## Task instructions:
The range runs from the line containing "LP23 | Forecast: 24.80 -> 24.08" to the last line of the entries. Copy that range exactly, omitting pictures.

## Listed records:
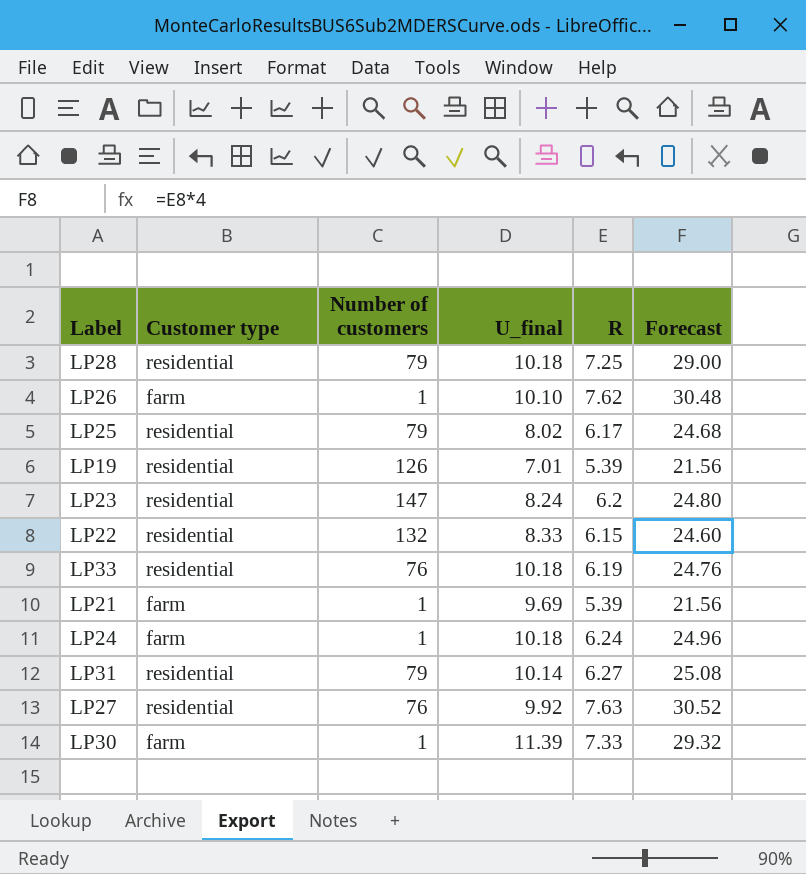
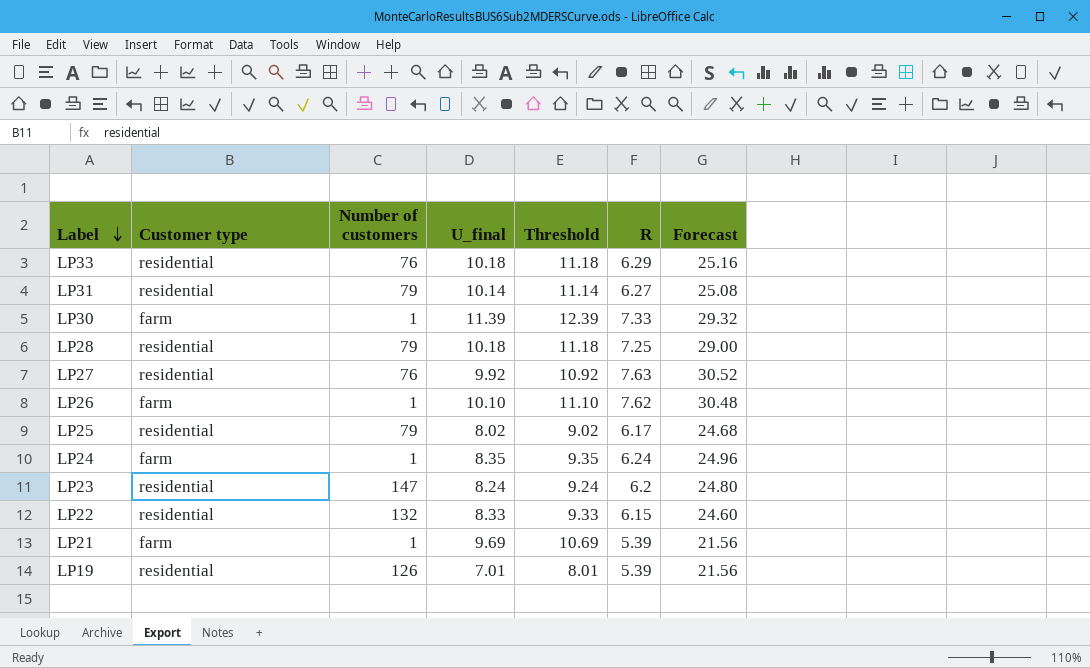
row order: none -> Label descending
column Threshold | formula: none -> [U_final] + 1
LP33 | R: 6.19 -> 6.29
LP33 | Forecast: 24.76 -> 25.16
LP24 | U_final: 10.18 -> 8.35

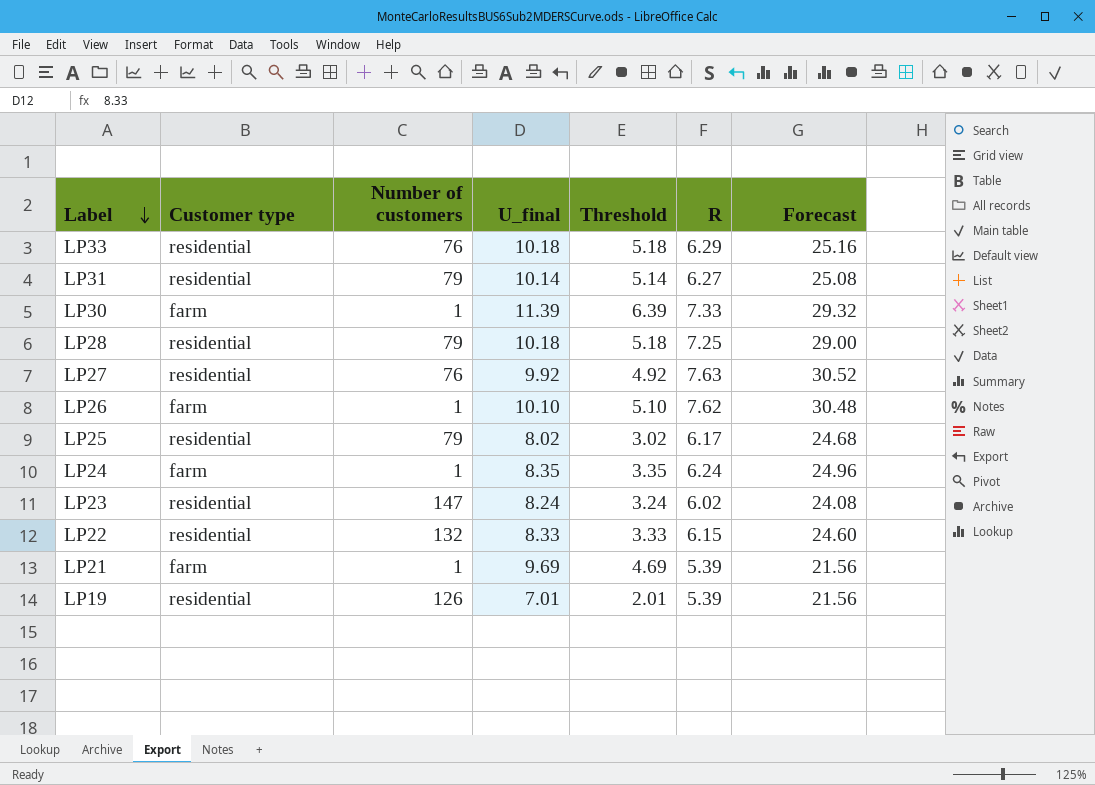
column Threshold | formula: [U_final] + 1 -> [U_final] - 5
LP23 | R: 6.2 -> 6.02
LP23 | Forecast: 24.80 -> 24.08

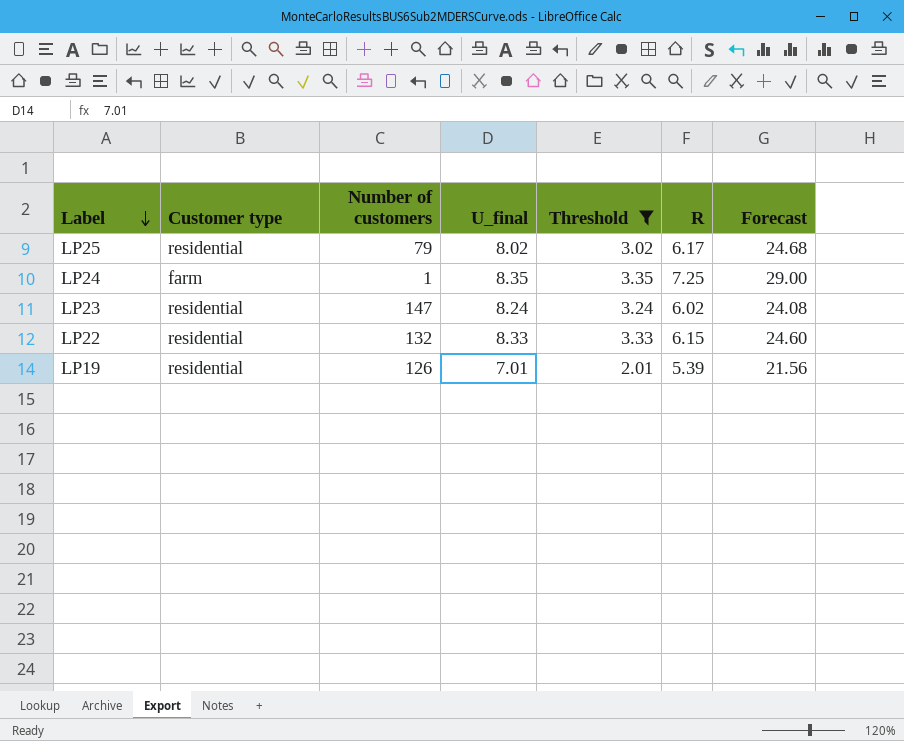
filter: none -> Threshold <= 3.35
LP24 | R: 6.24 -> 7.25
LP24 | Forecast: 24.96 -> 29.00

## Answer for this exercise:
LP23 | Forecast: 24.80 -> 24.08

filter: none -> Threshold <= 3.35
LP24 | R: 6.24 -> 7.25
LP24 | Forecast: 24.96 -> 29.00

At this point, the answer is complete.